3. Ld.DR Shri Soundararajan at the outset submits that the whole issue lies within the compass of verification of facts. All the facts are required to be verified in terms of documents filed before the department, various registers maintained by them and also seized documents during investigation. Ld.DR points out that the Commissioner has examined the declaration and found the facts having been mis-declared; that they had cleared only parts. Larger number of parts had been imported directly to the place of assembly. What was cleared cannot be considered as a fully manufactured crane as large number of parts had been imported and used at the time of assembly outside the factory. Therefore what was cleared was only parts and hence larger period is invokable. He submits that although the Commissioner did not issue the show cause notice within a reasonable period after the CERA report, that by itself is not a ground to hold that larger period is not invokable in terms of Larger Bench judgment rendered in the case of NIZAM SUGARS LTD. (1994 144 ELT 429 (B) therefore, he justified the order passed by the Commissioner.

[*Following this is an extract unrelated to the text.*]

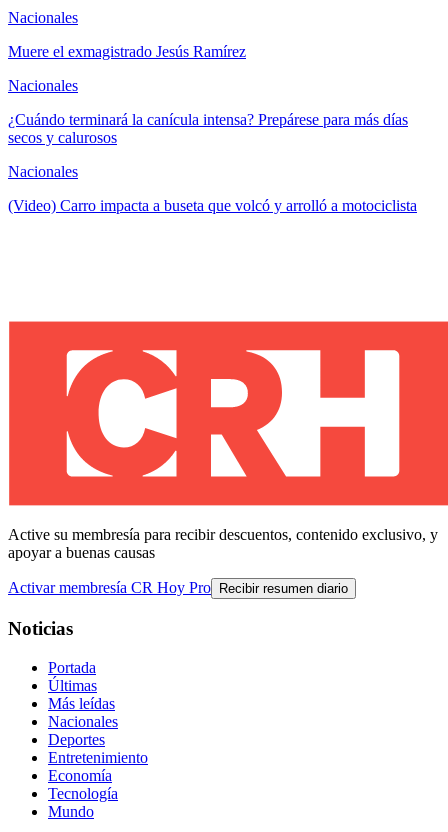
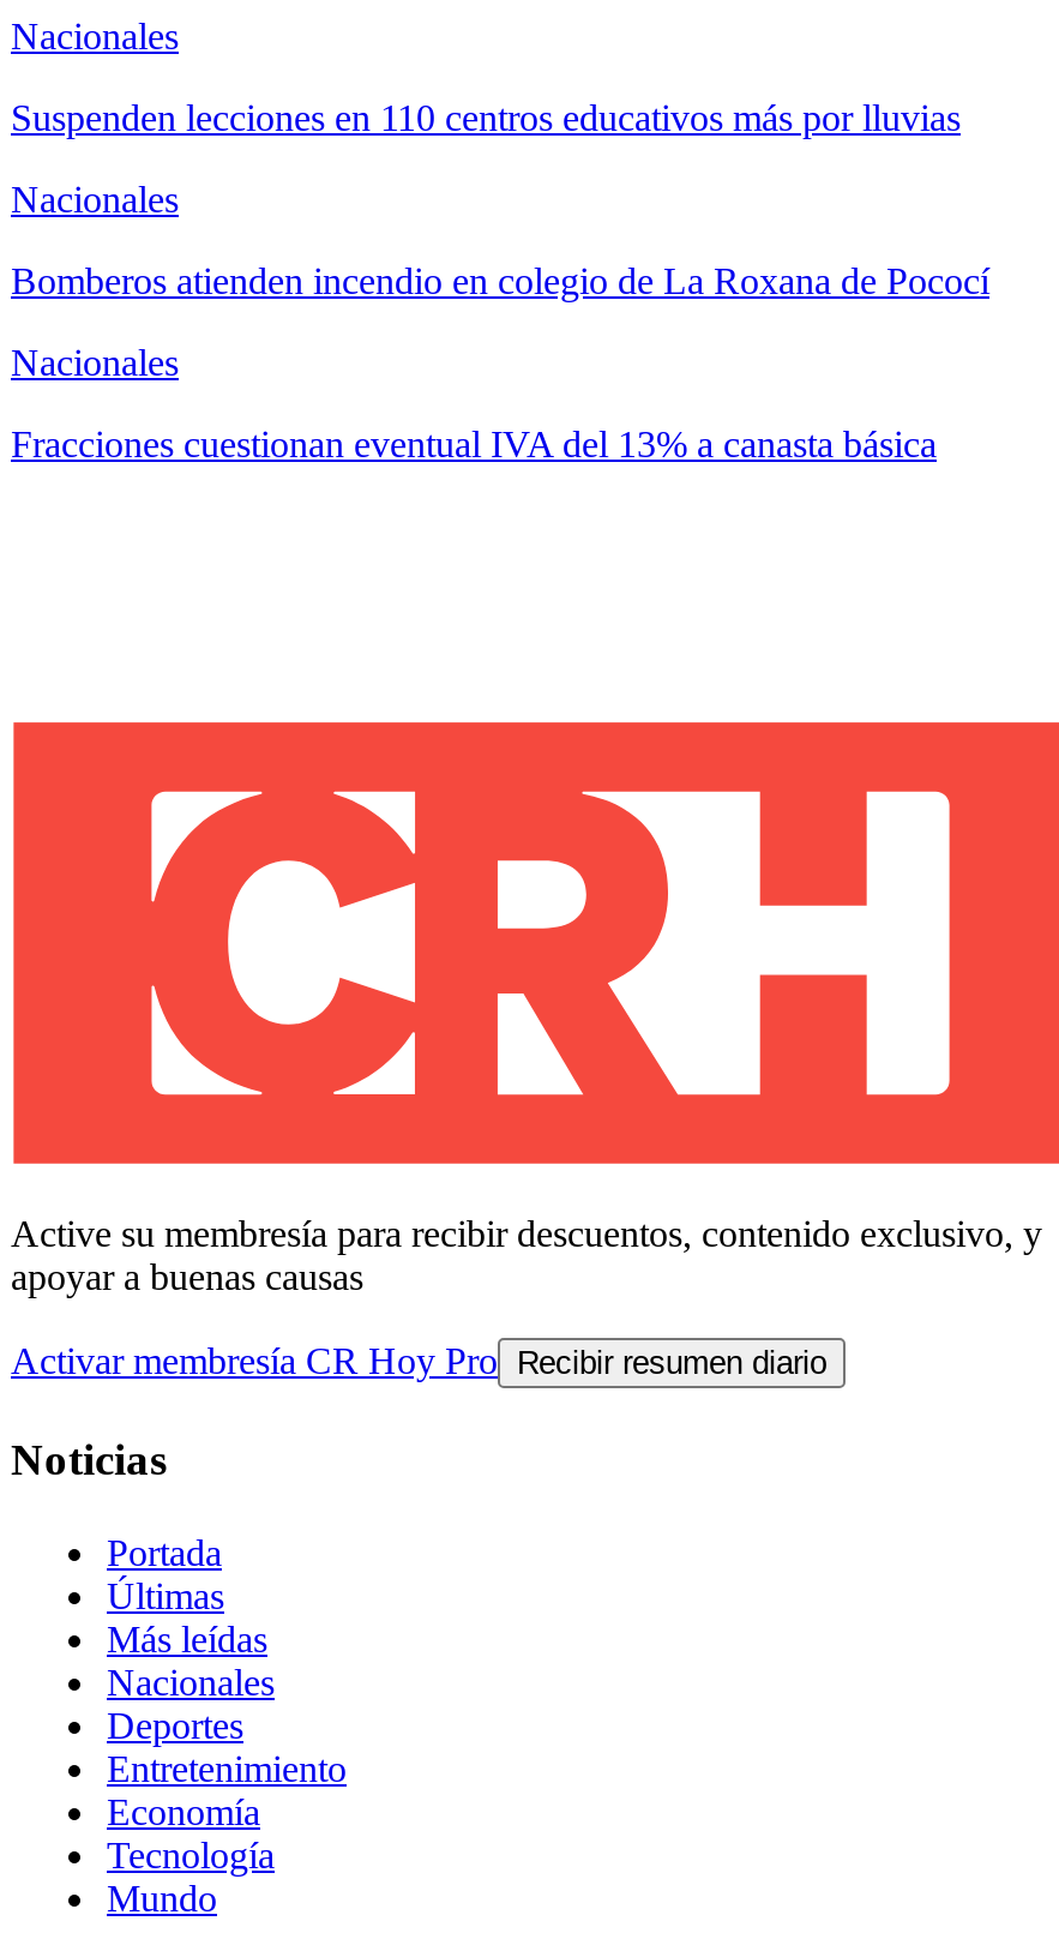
[8,43,246,60] Muere el exmagistrado Jesús Ramírez -> [11,97,961,138] Suspenden lecciones en 110 centros educativos más por lluvias
[8,111,408,146] ¿Cuándo terminará la canícula intensa? Prepárese para más días | secos y calurosos -> [11,261,989,301] Bomberos atienden incendio en colegio de La Roxana de Pococí
[8,197,417,214] (Video) Carro impacta a buseta que volcó y arrolló a motociclista -> [11,424,937,465] Fracciones cuestionan eventual IVA del 13% a canasta básica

4. The Learned C.A. in reply submits that question of applicability of larger bench judgment of NIZAM SUGARS LTD does not arise as in that case the facts had not been disclosed and they had not paid duty by filing classification list and other documents. He submits that in so far as their case is concerned, they had maintained all the registers, filed classification list, and RT-12 returns had been assessed and they paid duty also as complete crane. Therefore, in these facts and circumstances, when all the information was with the department, then the question of invoking larger period does not arise. He also relies on the judgment of HERCULIS HOIST LTD - 1997 (94) ELT 530 wherein in a similar circumstances, the Tribunal has taken a view that larger period is not acceptable, when RT-12 returns and classification list had been filed and they had paid duty on electric use and rotatory stator assembly and on the fact that price list for brake motors filed under Part-A had been accepted by department.
5. On a careful consideration of the submissions, we are of the considered opinion that the Ld.Commissioner has not examined various pleas, documents and citations referred to by them which has been noted in 18 pages in 34 paragraphs. The fact that the Commissioner has taken note of the goods to be parts of crane has not been supported by any evidence and discussions. Appellants referred to the price list, classification list, various registers, RT-12 returns which have been accepted and also to the CERA report which is not agreed by the department that the item manufactured and cleared on payment of duty was crane. They have made a plea that the item cannot be parts. It was due to the technical necessity that they had to clear the crane in piece and bits as the entire crane weighed more than 100 tons. Such plea has been accepted by the Tribunal in VINAR SYSTEMS LTD and SHRIKE CONSTRUCTION EQUIPMENTS PVT. LTD., (supra). However, the plea that department had knowledge as far back as in 1993 and they had filed duty paying documents, and therefore the issue of SCN in 1996 is clearly barred by time has not been fully appreciated and examined. The judgment in HERCULIS HOIST (supra) is required to be considered including various Apex Court judgments on the point of suppression, invocation of larger period and mis-declaration, and non levy of penalty.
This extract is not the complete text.